### TASK TO CARRY OUT
Write out the data below exactly as given, without any of its pictures.

### RECORDS
####################

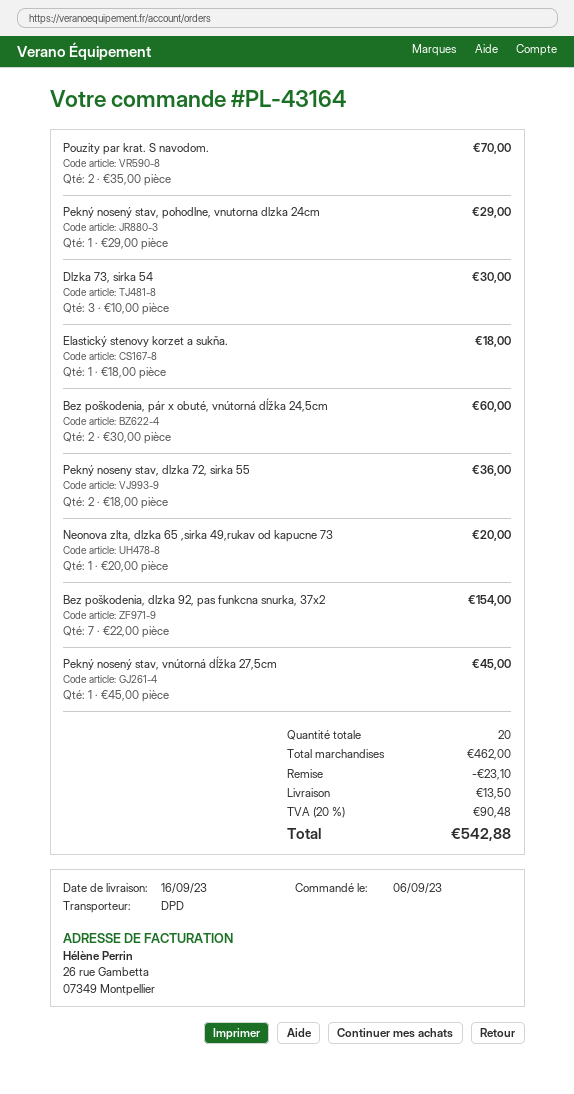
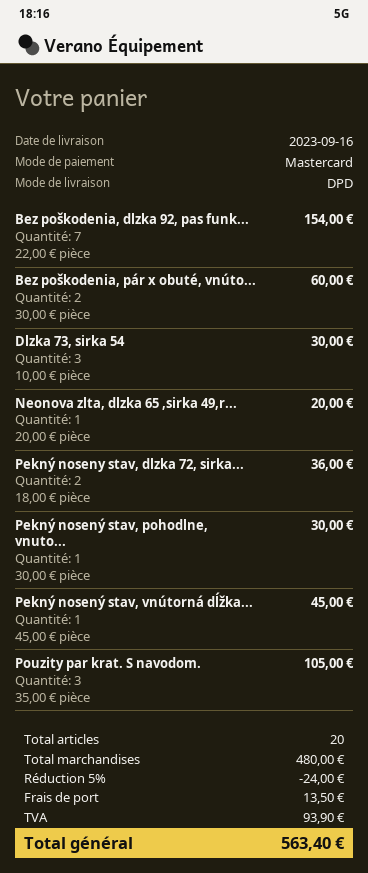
Pouzity par krat. S navodom.: 2 x 35.00 = 70.00 -> 3 x 35.00 = 105.00
Pekný nosený stav, pohodlne, vnutorna dlzka 24cm: 1 x 29.00 = 29.00 -> 1 x 30.00 = 30.00
Elastický stenovy korzet a sukňa.: 1 x 18.00 = 18.00 -> none
subtotal: 462.00 -> 480.00
discount: 23.10 -> 24.00
tax: 90.48 -> 93.90
total: 542.88 -> 563.40

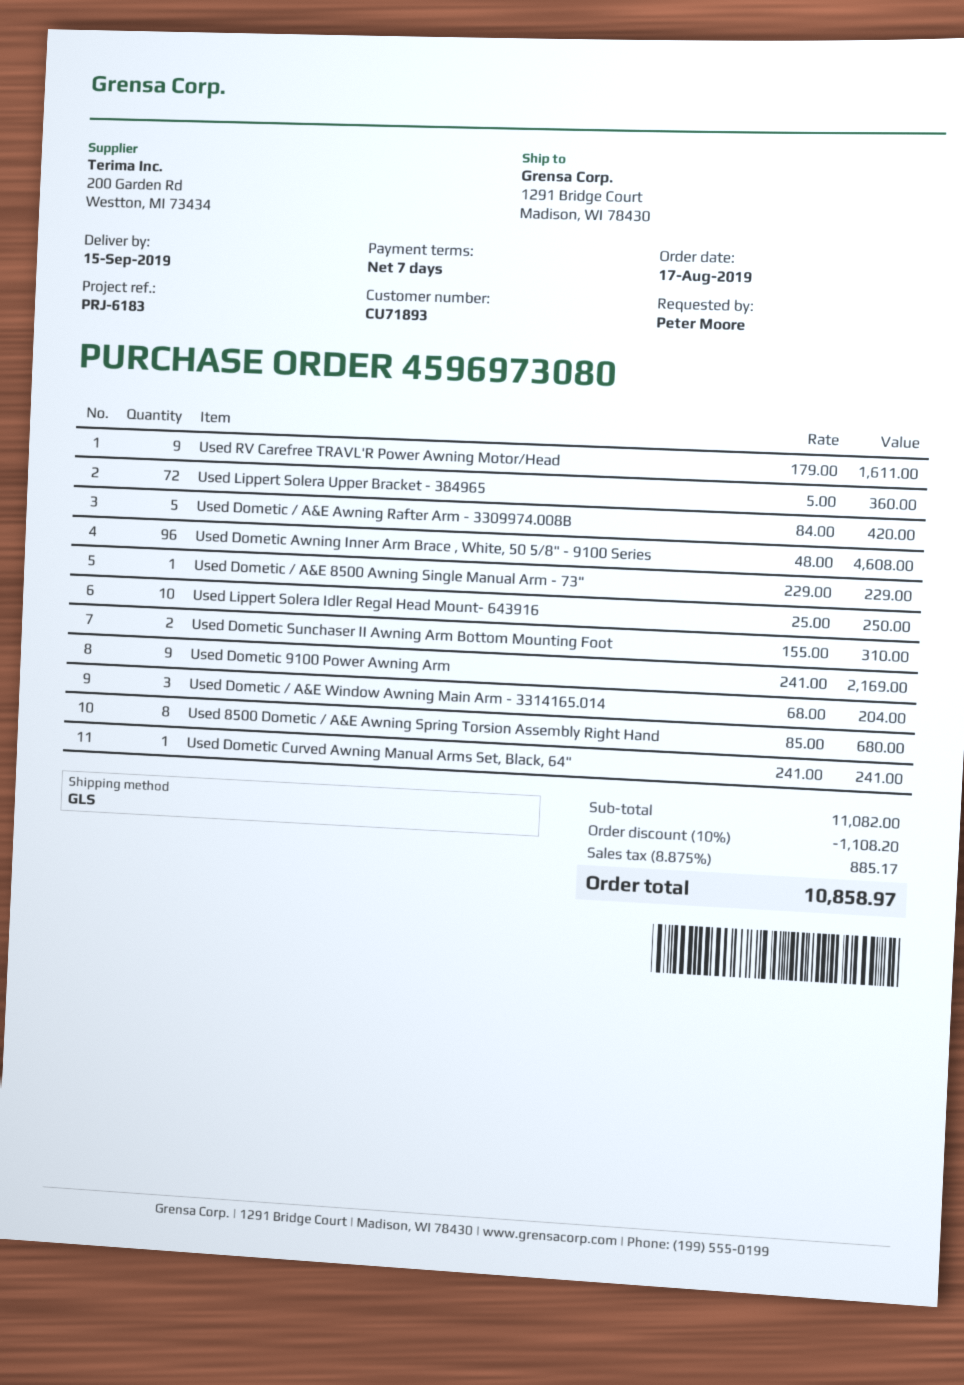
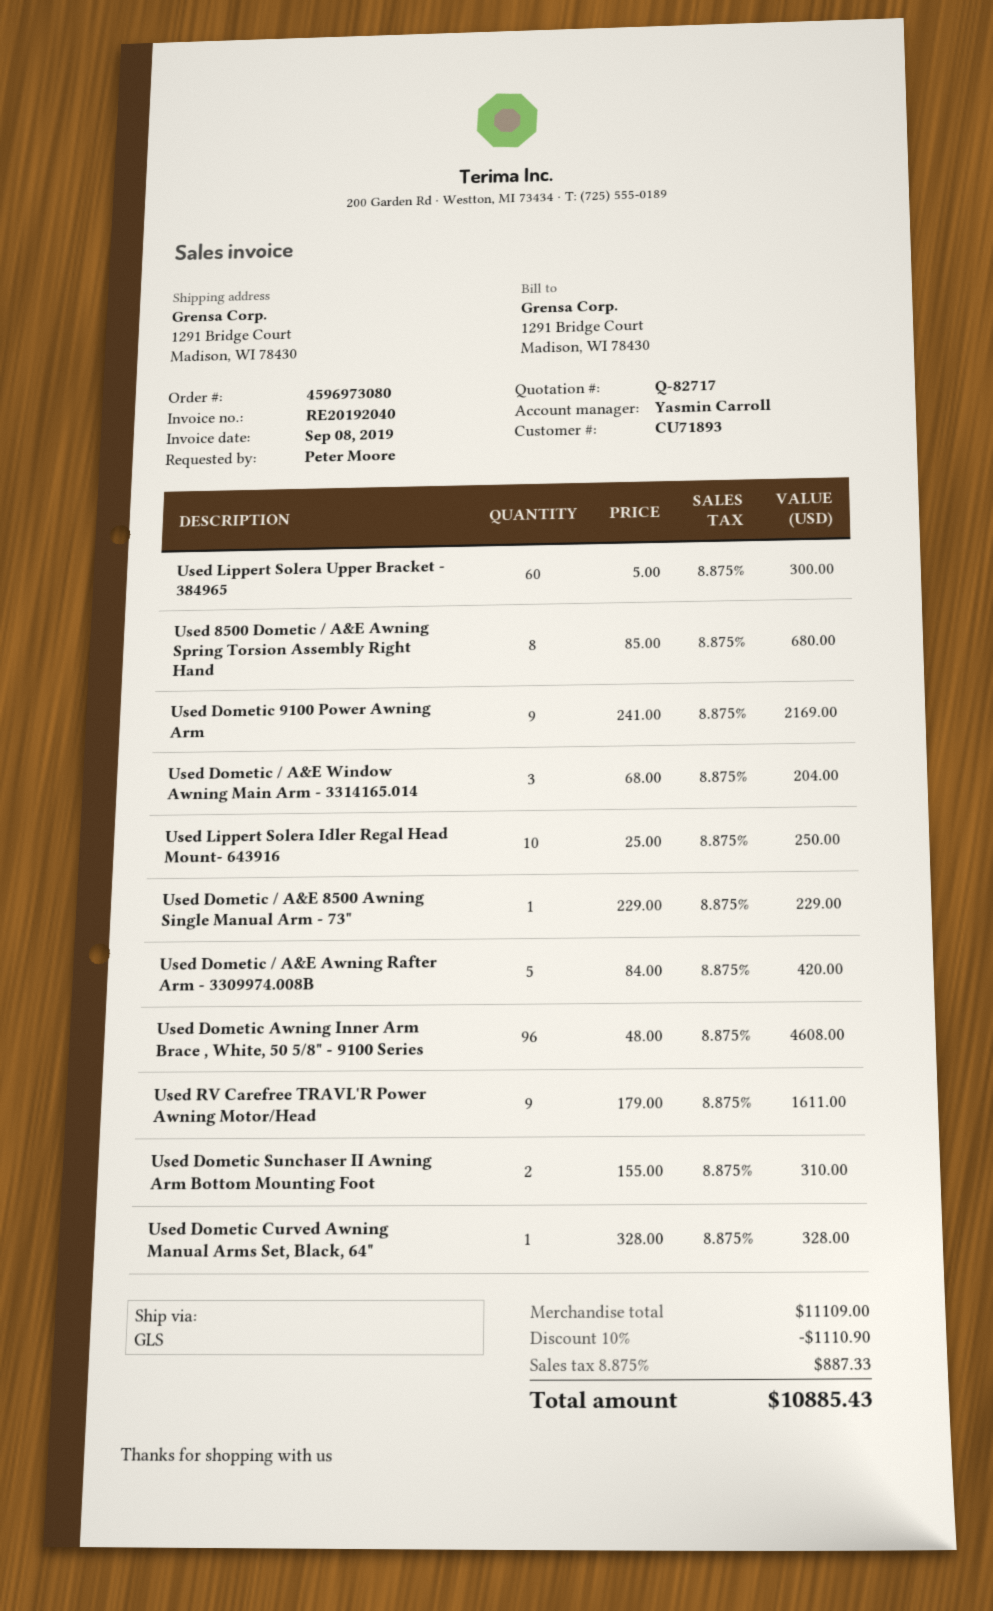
Used Lippert Solera Upper Bracket - 384965: 72 x 5.00 = 360.00 -> 60 x 5.00 = 300.00
Used Dometic Curved Awning Manual Arms Set, Black, 64": 1 x 241.00 = 241.00 -> 1 x 328.00 = 328.00
subtotal: 11082.00 -> 11109.00
discount: 10% = 1108.20 -> 10% = 1110.90
tax: 8.875% = 885.17 -> 8.875% = 887.33
total: 10858.97 -> 10885.43

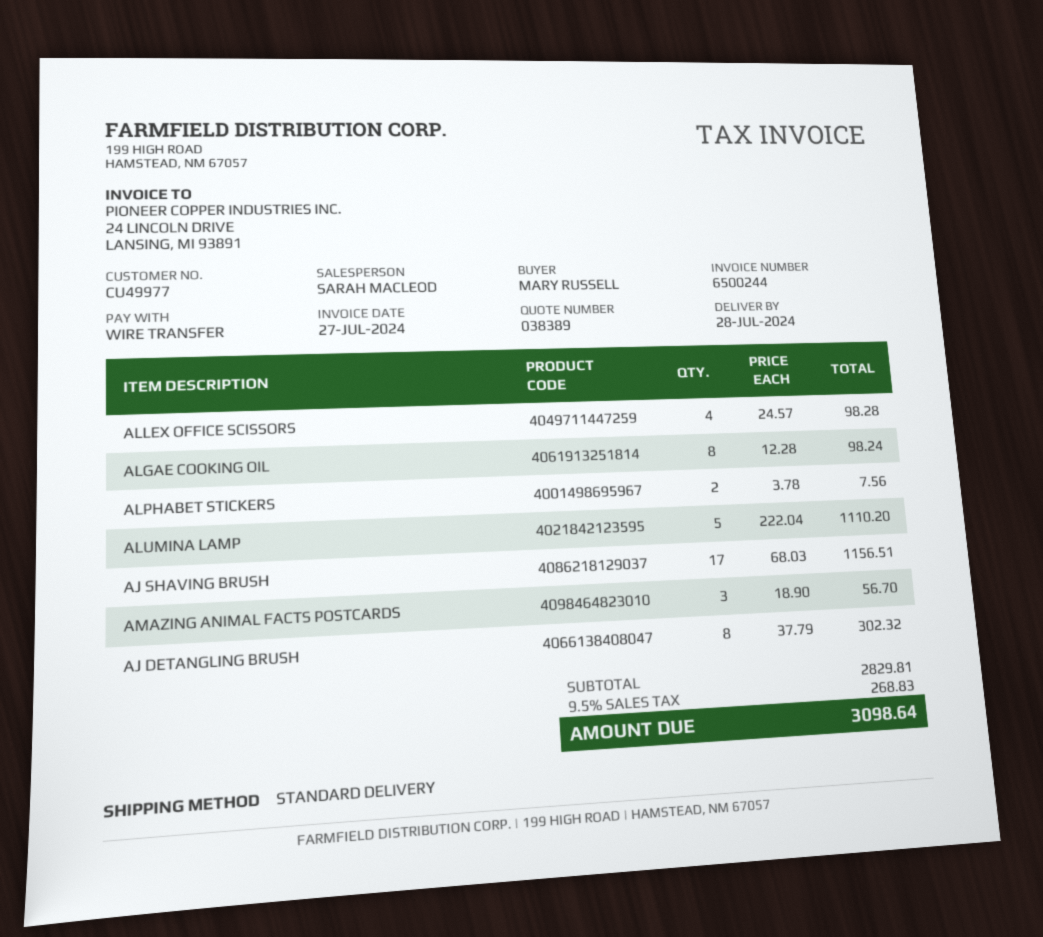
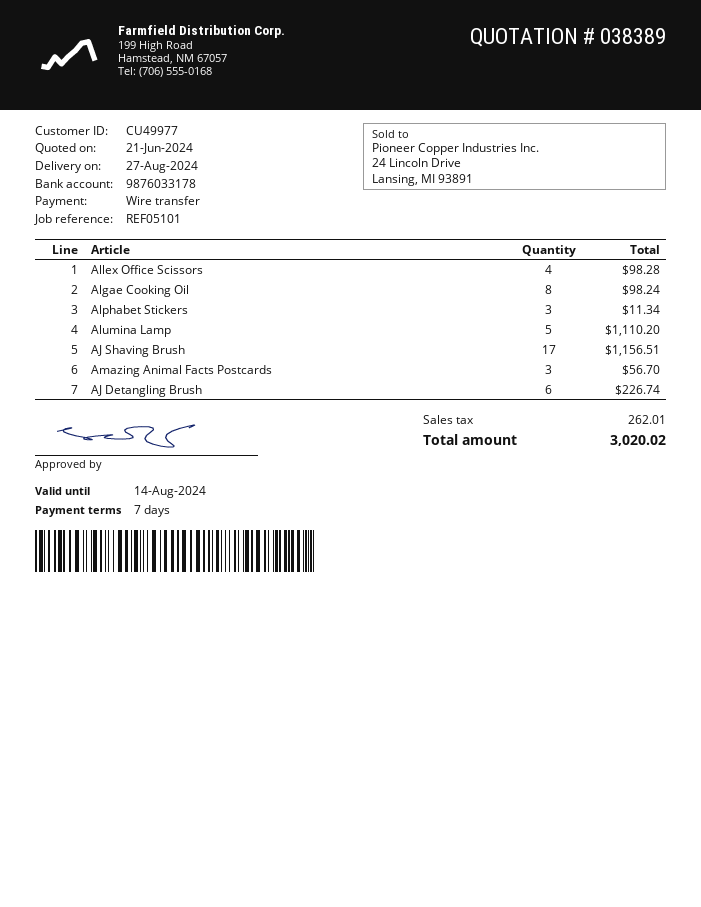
delivery date: 2024-07-28 -> 2024-08-27
ALPHABET STICKERS: 2 for 7.56 -> 3 for 11.34
AJ DETANGLING BRUSH: 8 for 302.32 -> 6 for 226.74
tax: 268.83 -> 262.01
total: 3098.64 -> 3020.02

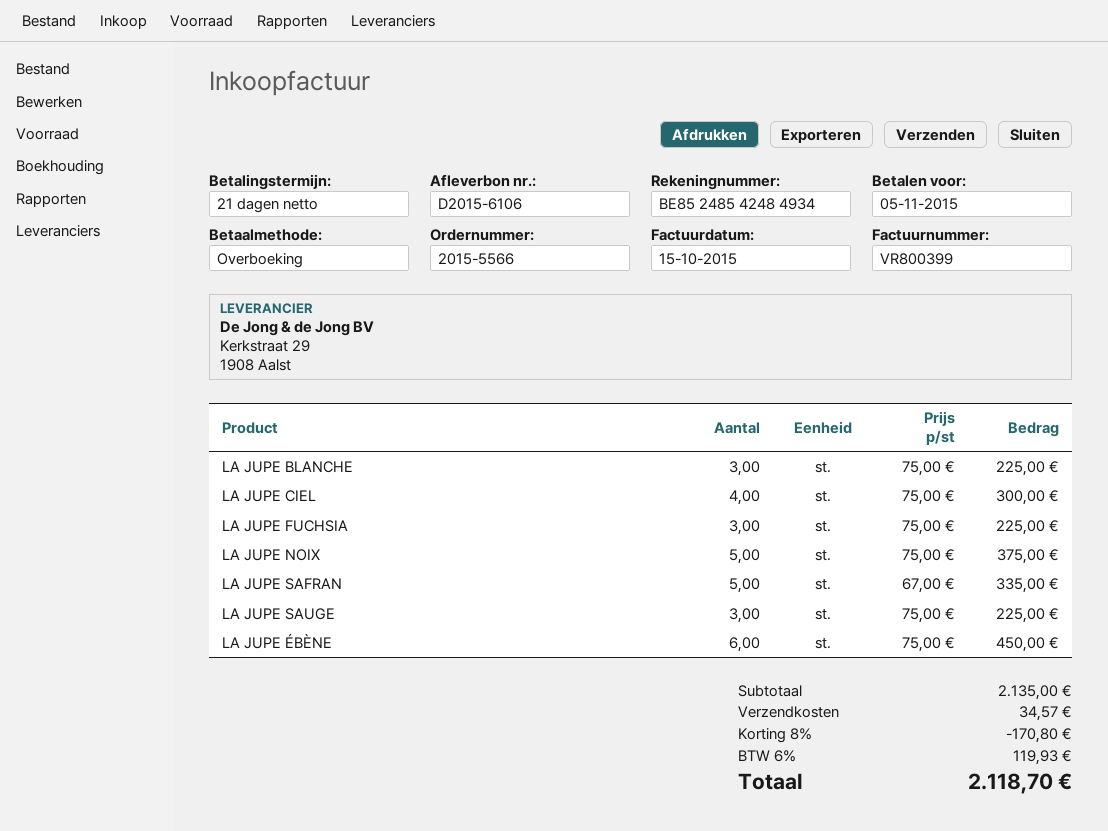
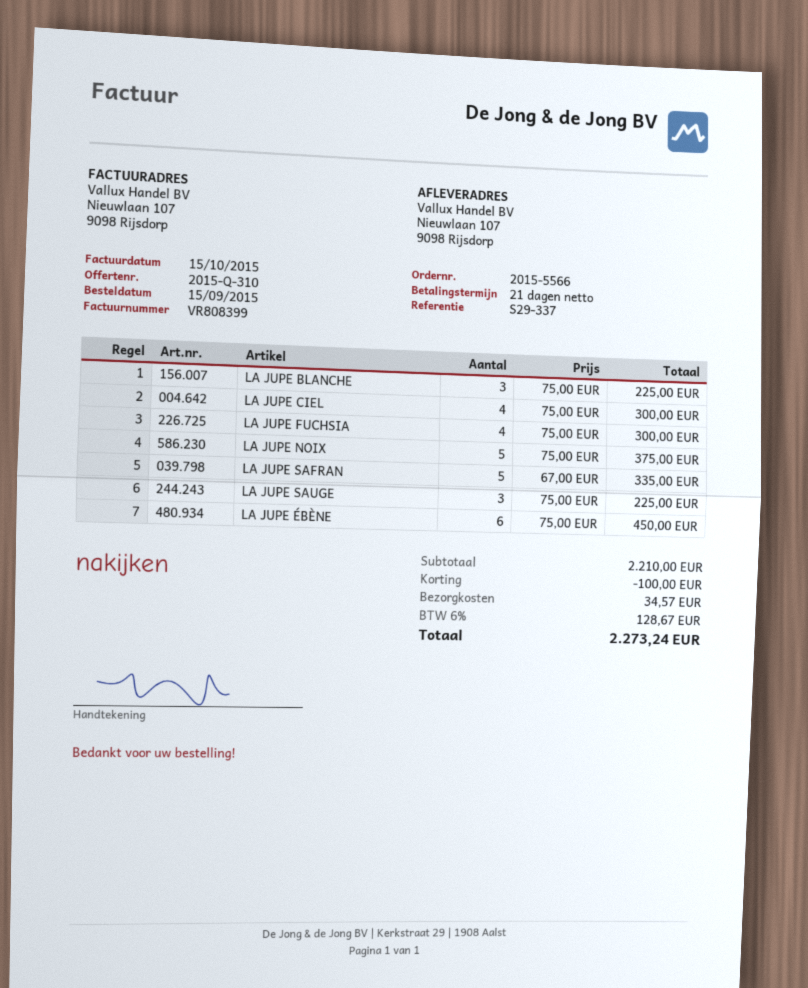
invoice number: VR800399 -> VR808399
LA JUPE FUCHSIA: 3 x 75.00 = 225.00 -> 4 x 75.00 = 300.00
subtotal: 2135.00 -> 2210.00
discount: 170.80 -> 100.00
tax: 6% = 119.93 -> 6% = 128.67
total: 2118.70 -> 2273.24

####################

### REPLY TO THE EXERCISE
Pouzity par krat. S navodom.: 2 x 35.00 = 70.00 -> 3 x 35.00 = 105.00
Pekný nosený stav, pohodlne, vnutorna dlzka 24cm: 1 x 29.00 = 29.00 -> 1 x 30.00 = 30.00
Elastický stenovy korzet a sukňa.: 1 x 18.00 = 18.00 -> none
subtotal: 462.00 -> 480.00
discount: 23.10 -> 24.00
tax: 90.48 -> 93.90
total: 542.88 -> 563.40

Used Lippert Solera Upper Bracket - 384965: 72 x 5.00 = 360.00 -> 60 x 5.00 = 300.00
Used Dometic Curved Awning Manual Arms Set, Black, 64": 1 x 241.00 = 241.00 -> 1 x 328.00 = 328.00
subtotal: 11082.00 -> 11109.00
discount: 10% = 1108.20 -> 10% = 1110.90
tax: 8.875% = 885.17 -> 8.875% = 887.33
total: 10858.97 -> 10885.43

delivery date: 2024-07-28 -> 2024-08-27
ALPHABET STICKERS: 2 for 7.56 -> 3 for 11.34
AJ DETANGLING BRUSH: 8 for 302.32 -> 6 for 226.74
tax: 268.83 -> 262.01
total: 3098.64 -> 3020.02

invoice number: VR800399 -> VR808399
LA JUPE FUCHSIA: 3 x 75.00 = 225.00 -> 4 x 75.00 = 300.00
subtotal: 2135.00 -> 2210.00
discount: 170.80 -> 100.00
tax: 6% = 119.93 -> 6% = 128.67
total: 2118.70 -> 2273.24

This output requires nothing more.